Edexcel IAL - Further Pure Mathematics 3- 4.5 Reduction Formulae- Study notes - New syllabus
Edexcel IAL – Further Pure Mathematics 3- 4.5 Reduction Formulae -Study notes- New syllabus
Edexcel IAL – Further Pure Mathematics 3- 4.5 Reduction Formulae -Study notes -Edexcel A level Maths- per latest Syllabus.
Key Concepts:
- 4.5 Reduction Formulae
Reduction Formulae
A reduction formula is a recurrence relation that expresses an integral involving a higher power or order in terms of a similar integral of lower order. Reduction formulae are extremely useful for evaluating families of integrals systematically.
Why Reduction Formulae Are Useful
- They avoid repeated integration by parts
- They allow evaluation of definite integrals recursively
- They are especially useful for integrals involving powers of trigonometric functions
Reduction Formula for \( \displaystyle I_n = \int_0^{\pi/2} \sin^n x \, dx \)
Let
\( I_n = \int_0^{\pi/2} \sin^n x \, dx \)
Using integration by parts with
\( u = \sin^{n-1}x \), \( dv = \sin x\,dx \)
after simplification, we obtain the standard reduction formula
\( I_n = \dfrac{n-1}{n} I_{n-2}, \quad n \geq 2 \)
This expresses \( I_n \) in terms of \( I_{n-2} \).
Base Values
\( I_0 = \dfrac{\pi}{2} \)
\( I_1 = 1 \)
Reduction Formula for \( \displaystyle I_n = \int \dfrac{\sin(nx)}{\sin x} \, dx \)
Using the trigonometric identity
\( \sin (n+2)x = 2\sin (n+1)x \cos x – \sin nx \)
and rearranging, we obtain the reduction formula
\( I_{n+2} = \dfrac{2\sin (n+1)x}{n+1} + I_n, \quad n > 0 \)

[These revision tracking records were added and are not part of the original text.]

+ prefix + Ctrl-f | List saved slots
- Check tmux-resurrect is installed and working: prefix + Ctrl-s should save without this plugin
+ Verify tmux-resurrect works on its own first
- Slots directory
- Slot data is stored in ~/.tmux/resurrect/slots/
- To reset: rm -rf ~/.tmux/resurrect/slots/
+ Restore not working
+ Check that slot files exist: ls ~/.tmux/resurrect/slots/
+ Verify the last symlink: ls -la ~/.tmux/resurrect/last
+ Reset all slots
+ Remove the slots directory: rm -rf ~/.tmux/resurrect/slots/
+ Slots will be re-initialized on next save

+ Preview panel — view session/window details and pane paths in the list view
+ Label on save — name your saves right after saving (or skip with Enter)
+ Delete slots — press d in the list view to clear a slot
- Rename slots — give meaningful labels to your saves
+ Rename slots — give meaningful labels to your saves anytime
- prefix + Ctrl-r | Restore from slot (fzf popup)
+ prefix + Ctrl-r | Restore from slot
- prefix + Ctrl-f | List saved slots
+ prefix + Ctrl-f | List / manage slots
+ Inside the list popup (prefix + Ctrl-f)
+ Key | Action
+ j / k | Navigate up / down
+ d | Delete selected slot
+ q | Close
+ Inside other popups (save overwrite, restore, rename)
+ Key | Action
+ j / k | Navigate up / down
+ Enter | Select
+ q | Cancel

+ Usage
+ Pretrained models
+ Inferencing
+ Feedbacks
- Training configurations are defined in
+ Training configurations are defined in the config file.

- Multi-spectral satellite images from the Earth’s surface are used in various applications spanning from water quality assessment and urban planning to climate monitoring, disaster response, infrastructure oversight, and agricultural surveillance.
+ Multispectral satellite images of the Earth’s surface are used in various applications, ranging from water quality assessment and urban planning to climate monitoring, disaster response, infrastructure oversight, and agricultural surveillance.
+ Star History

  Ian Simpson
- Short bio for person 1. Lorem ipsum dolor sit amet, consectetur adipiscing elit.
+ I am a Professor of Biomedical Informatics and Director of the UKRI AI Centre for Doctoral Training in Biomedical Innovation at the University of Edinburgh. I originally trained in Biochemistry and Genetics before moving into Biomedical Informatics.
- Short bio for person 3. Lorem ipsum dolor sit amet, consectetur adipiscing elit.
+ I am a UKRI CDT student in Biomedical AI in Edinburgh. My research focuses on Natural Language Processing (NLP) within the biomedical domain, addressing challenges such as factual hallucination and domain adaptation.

This allows higher-order integrals to be reduced step by step.
Example :
Use the reduction formula to find
\( \displaystyle \int_0^{\pi/2} \sin^4 x \, dx \).
▶️ Answer/Explanation
Using the reduction formula:
\( I_4 = \dfrac{3}{4} I_2 \)
\( I_2 = \dfrac{1}{2} I_0 \)
\( I_0 = \dfrac{\pi}{2} \)
Therefore
\( I_4 = \dfrac{3}{4} \cdot \dfrac{1}{2} \cdot \dfrac{\pi}{2} = \dfrac{3\pi}{16} \)
Conclusion: \( \displaystyle \int_0^{\pi/2} \sin^4 x\,dx = \dfrac{3\pi}{16} \).
Example :
Evaluate
\( \displaystyle \int_0^{\pi/2} \sin^5 x \, dx \).
▶️ Answer/Explanation
Using the reduction formula:
\( I_5 = \dfrac{4}{5} I_3 \)
\( I_3 = \dfrac{2}{3} I_1 \)
\( I_1 = 1 \)
Therefore
\( I_5 = \dfrac{4}{5} \cdot \dfrac{2}{3} = \dfrac{8}{15} \)
Conclusion: \( \displaystyle \int_0^{\pi/2} \sin^5 x\,dx = \dfrac{8}{15} \).
Example :
Given that
\( I_n = \displaystyle \int \dfrac{\sin(nx)}{\sin x} \, dx \),
find \( I_3 \).
▶️ Answer/Explanation
Using the reduction formula:
\( I_{n+2} = \dfrac{2\sin (n+1)x}{n+1} + I_n \)
Let \( n = 1 \):
\( I_3 = \dfrac{2\sin 2x}{2} + I_1 \)
But
\( I_1 = \int \dfrac{\sin x}{\sin x} dx = \int 1\,dx = x \)
Therefore
\( I_3 = \sin 2x + x + C \)
Conclusion: \( I_3 = x + \sin 2x + C \).